Exercise directions
Repeat every record word for word and omit the images.

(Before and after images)
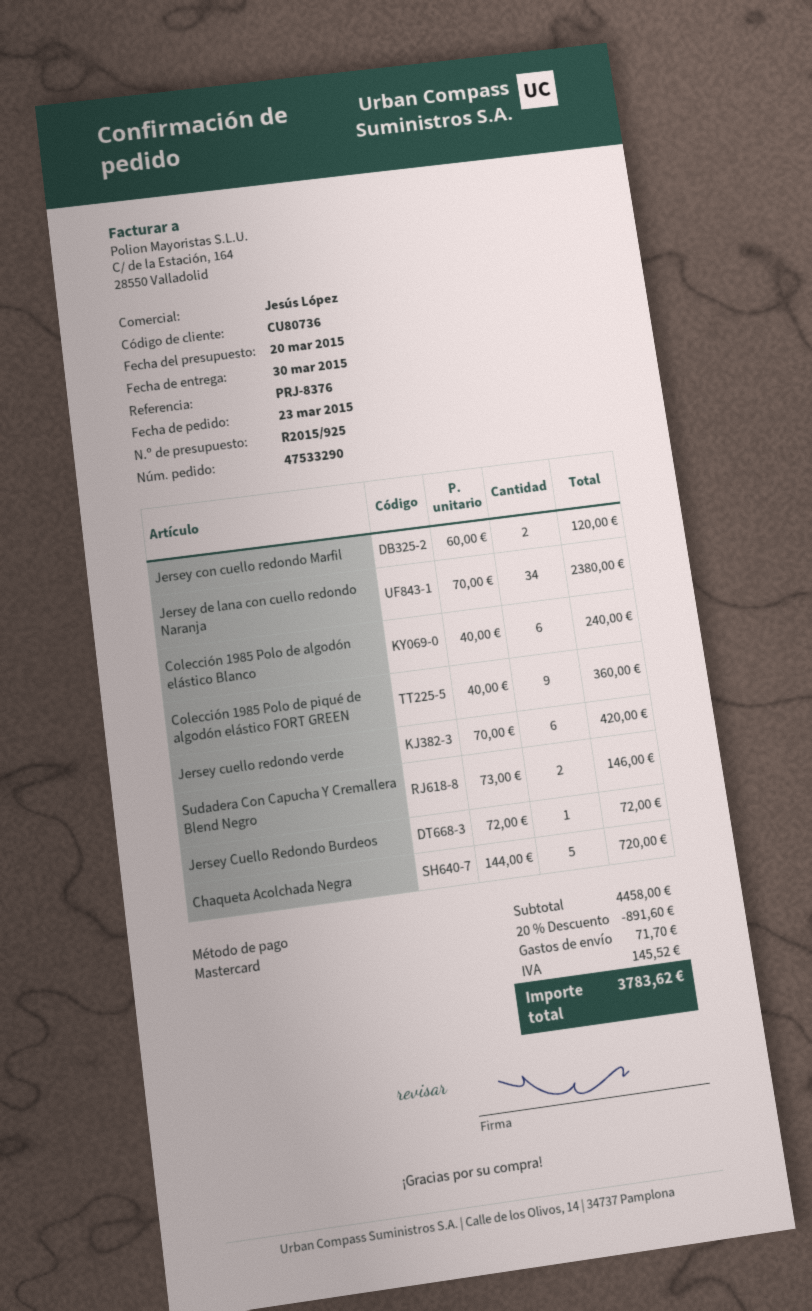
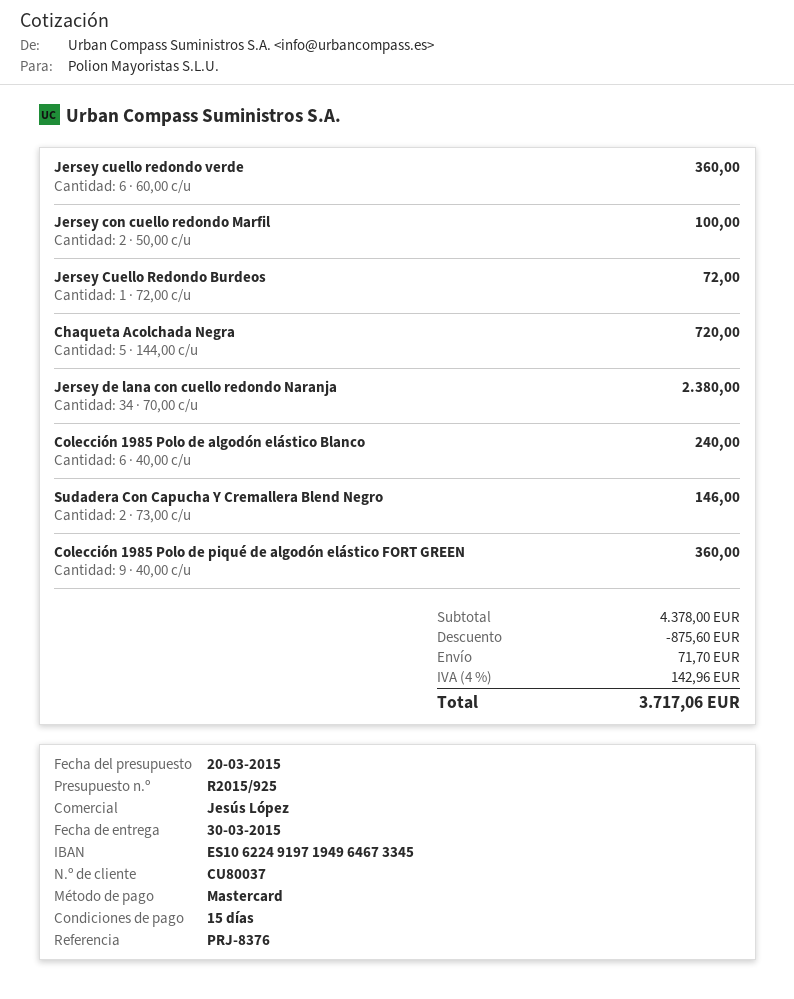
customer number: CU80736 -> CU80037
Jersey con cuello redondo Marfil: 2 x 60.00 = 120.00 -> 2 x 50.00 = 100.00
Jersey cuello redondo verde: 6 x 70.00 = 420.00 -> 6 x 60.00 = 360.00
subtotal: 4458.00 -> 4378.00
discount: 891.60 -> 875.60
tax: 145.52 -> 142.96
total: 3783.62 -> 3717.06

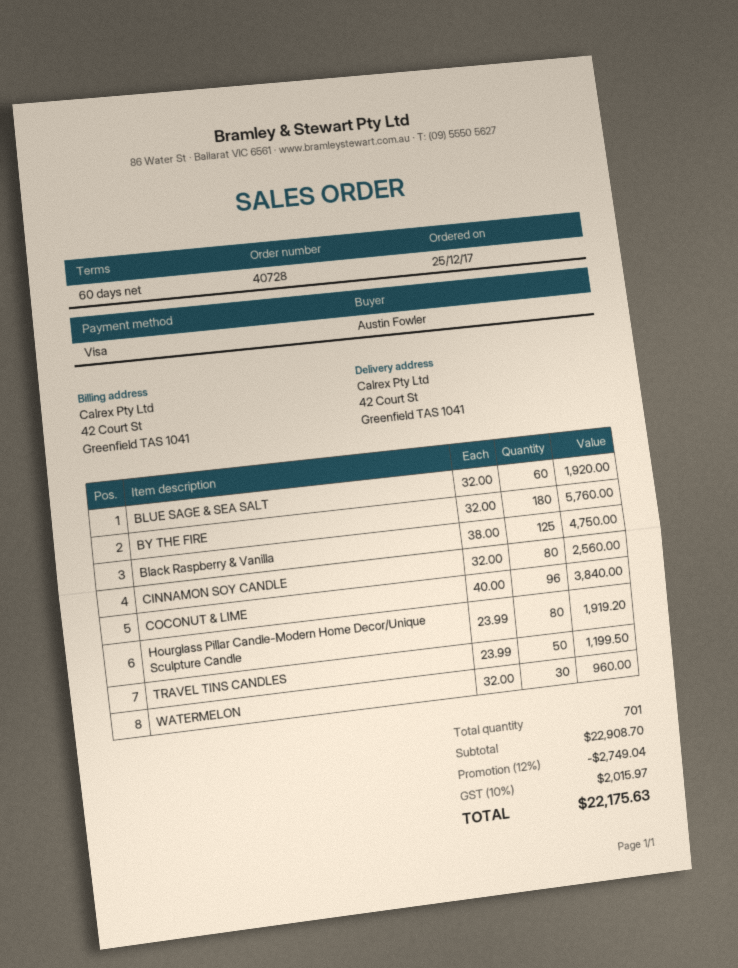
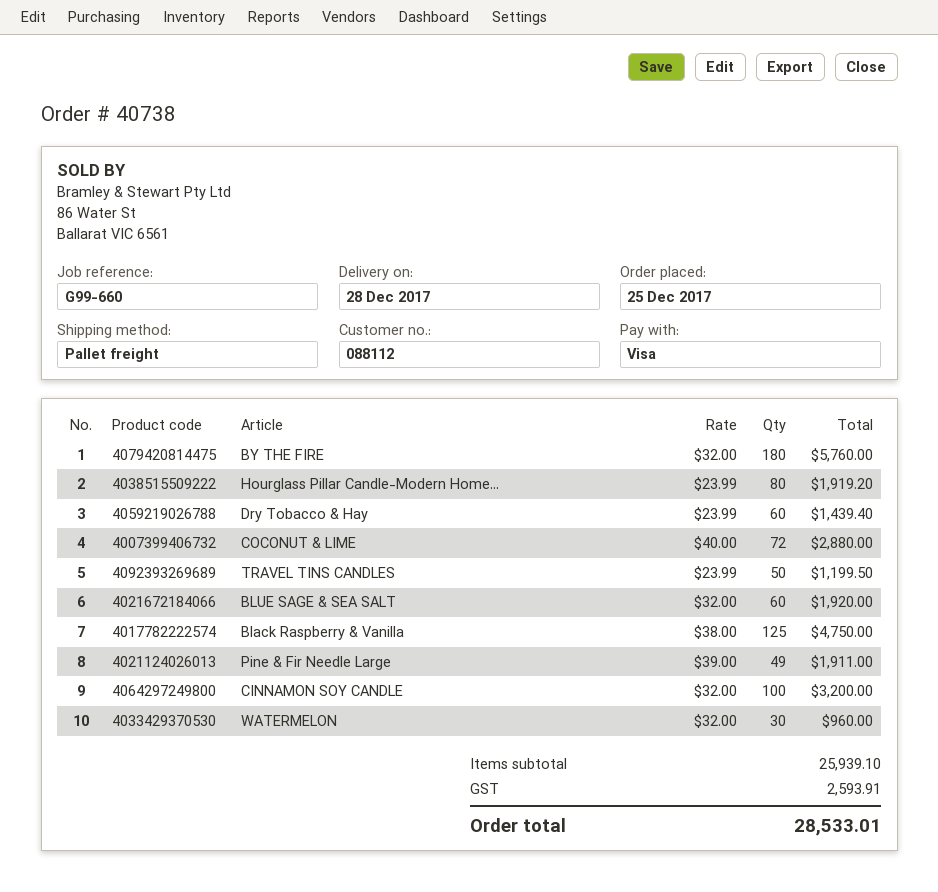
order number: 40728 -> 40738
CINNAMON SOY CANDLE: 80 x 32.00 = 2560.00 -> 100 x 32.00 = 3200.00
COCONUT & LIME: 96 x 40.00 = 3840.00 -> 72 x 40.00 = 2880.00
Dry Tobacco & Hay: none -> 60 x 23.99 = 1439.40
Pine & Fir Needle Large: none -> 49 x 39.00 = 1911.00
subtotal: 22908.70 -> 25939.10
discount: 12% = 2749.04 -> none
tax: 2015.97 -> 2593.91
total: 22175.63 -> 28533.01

Result
customer number: CU80736 -> CU80037
Jersey con cuello redondo Marfil: 2 x 60.00 = 120.00 -> 2 x 50.00 = 100.00
Jersey cuello redondo verde: 6 x 70.00 = 420.00 -> 6 x 60.00 = 360.00
subtotal: 4458.00 -> 4378.00
discount: 891.60 -> 875.60
tax: 145.52 -> 142.96
total: 3783.62 -> 3717.06

order number: 40728 -> 40738
CINNAMON SOY CANDLE: 80 x 32.00 = 2560.00 -> 100 x 32.00 = 3200.00
COCONUT & LIME: 96 x 40.00 = 3840.00 -> 72 x 40.00 = 2880.00
Dry Tobacco & Hay: none -> 60 x 23.99 = 1439.40
Pine & Fir Needle Large: none -> 49 x 39.00 = 1911.00
subtotal: 22908.70 -> 25939.10
discount: 12% = 2749.04 -> none
tax: 2015.97 -> 2593.91
total: 22175.63 -> 28533.01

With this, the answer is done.